--- Task material Enclosed Below ---

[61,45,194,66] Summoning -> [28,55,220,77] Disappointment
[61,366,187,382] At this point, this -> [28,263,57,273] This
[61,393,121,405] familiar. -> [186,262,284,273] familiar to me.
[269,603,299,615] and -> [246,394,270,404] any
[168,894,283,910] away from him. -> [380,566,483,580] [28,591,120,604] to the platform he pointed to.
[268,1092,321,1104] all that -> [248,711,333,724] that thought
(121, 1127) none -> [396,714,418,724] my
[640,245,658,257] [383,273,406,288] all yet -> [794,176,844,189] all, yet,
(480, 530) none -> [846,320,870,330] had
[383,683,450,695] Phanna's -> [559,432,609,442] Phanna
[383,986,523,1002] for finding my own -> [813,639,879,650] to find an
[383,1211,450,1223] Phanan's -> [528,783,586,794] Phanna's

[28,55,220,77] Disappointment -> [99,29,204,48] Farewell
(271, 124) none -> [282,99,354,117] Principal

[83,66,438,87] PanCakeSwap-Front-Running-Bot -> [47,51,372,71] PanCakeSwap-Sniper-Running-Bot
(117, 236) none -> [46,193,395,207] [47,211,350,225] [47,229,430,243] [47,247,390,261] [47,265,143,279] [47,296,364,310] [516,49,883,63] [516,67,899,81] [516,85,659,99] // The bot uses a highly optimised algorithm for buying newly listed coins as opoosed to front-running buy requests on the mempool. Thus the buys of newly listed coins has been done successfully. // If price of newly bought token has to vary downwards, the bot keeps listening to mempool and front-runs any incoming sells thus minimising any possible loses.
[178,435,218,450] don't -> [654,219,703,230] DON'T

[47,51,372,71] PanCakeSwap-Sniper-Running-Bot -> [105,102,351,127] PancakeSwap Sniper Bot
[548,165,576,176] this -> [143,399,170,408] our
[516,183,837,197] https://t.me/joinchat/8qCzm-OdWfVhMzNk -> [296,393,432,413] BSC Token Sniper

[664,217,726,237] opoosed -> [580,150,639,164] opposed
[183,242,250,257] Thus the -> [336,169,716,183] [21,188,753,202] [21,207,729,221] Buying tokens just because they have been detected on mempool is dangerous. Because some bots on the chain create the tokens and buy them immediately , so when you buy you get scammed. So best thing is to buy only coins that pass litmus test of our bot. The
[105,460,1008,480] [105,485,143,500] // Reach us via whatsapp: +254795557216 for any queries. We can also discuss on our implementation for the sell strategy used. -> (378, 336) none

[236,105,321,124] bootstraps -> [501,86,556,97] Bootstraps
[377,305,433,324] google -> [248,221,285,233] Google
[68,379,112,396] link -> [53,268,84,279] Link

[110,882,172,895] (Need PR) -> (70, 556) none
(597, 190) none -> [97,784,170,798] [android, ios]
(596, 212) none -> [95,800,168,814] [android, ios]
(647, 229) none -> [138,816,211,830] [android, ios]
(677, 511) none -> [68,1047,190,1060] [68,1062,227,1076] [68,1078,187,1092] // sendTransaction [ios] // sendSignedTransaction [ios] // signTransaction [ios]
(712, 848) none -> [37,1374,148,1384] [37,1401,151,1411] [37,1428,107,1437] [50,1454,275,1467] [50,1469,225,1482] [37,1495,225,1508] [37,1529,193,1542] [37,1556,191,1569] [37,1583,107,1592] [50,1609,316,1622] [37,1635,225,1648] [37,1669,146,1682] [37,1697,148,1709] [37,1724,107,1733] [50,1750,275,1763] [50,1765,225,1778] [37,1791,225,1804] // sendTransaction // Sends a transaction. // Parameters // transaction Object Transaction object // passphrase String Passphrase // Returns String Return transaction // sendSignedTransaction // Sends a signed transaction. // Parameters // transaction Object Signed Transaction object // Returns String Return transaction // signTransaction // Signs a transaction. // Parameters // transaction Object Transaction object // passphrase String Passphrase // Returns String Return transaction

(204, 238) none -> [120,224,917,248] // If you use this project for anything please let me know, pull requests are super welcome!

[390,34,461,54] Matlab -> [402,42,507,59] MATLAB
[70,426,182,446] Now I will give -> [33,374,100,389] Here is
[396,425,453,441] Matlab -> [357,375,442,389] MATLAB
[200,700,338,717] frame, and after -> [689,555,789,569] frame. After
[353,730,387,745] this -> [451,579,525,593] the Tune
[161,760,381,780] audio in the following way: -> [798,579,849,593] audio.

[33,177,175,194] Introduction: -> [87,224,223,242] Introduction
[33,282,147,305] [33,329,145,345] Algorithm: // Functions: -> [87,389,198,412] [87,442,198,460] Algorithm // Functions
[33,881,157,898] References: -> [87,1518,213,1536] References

--- End of Enclosed Task material ---

→ Activity: Write out the lines above exactly, but only from the one containing "[105,460,1008,480] [105,485,143,500] //" through the last one.

→ Solution below:
[105,460,1008,480] [105,485,143,500] // Reach us via whatsapp: +254795557216 for any queries. We can also discuss on our implementation for the sell strategy used. -> (378, 336) none

[236,105,321,124] bootstraps -> [501,86,556,97] Bootstraps
[377,305,433,324] google -> [248,221,285,233] Google
[68,379,112,396] link -> [53,268,84,279] Link

[110,882,172,895] (Need PR) -> (70, 556) none
(597, 190) none -> [97,784,170,798] [android, ios]
(596, 212) none -> [95,800,168,814] [android, ios]
(647, 229) none -> [138,816,211,830] [android, ios]
(677, 511) none -> [68,1047,190,1060] [68,1062,227,1076] [68,1078,187,1092] // sendTransaction [ios] // sendSignedTransaction [ios] // signTransaction [ios]
(712, 848) none -> [37,1374,148,1384] [37,1401,151,1411] [37,1428,107,1437] [50,1454,275,1467] [50,1469,225,1482] [37,1495,225,1508] [37,1529,193,1542] [37,1556,191,1569] [37,1583,107,1592] [50,1609,316,1622] [37,1635,225,1648] [37,1669,146,1682] [37,1697,148,1709] [37,1724,107,1733] [50,1750,275,1763] [50,1765,225,1778] [37,1791,225,1804] // sendTransaction // Sends a transaction. // Parameters // transaction Object Transaction object // passphrase String Passphrase // Returns String Return transaction // sendSignedTransaction // Sends a signed transaction. // Parameters // transaction Object Signed Transaction object // Returns String Return transaction // signTransaction // Signs a transaction. // Parameters // transaction Object Transaction object // passphrase String Passphrase // Returns String Return transaction

(204, 238) none -> [120,224,917,248] // If you use this project for anything please let me know, pull requests are super welcome!

[390,34,461,54] Matlab -> [402,42,507,59] MATLAB
[70,426,182,446] Now I will give -> [33,374,100,389] Here is
[396,425,453,441] Matlab -> [357,375,442,389] MATLAB
[200,700,338,717] frame, and after -> [689,555,789,569] frame. After
[353,730,387,745] this -> [451,579,525,593] the Tune
[161,760,381,780] audio in the following way: -> [798,579,849,593] audio.

[33,177,175,194] Introduction: -> [87,224,223,242] Introduction
[33,282,147,305] [33,329,145,345] Algorithm: // Functions: -> [87,389,198,412] [87,442,198,460] Algorithm // Functions
[33,881,157,898] References: -> [87,1518,213,1536] References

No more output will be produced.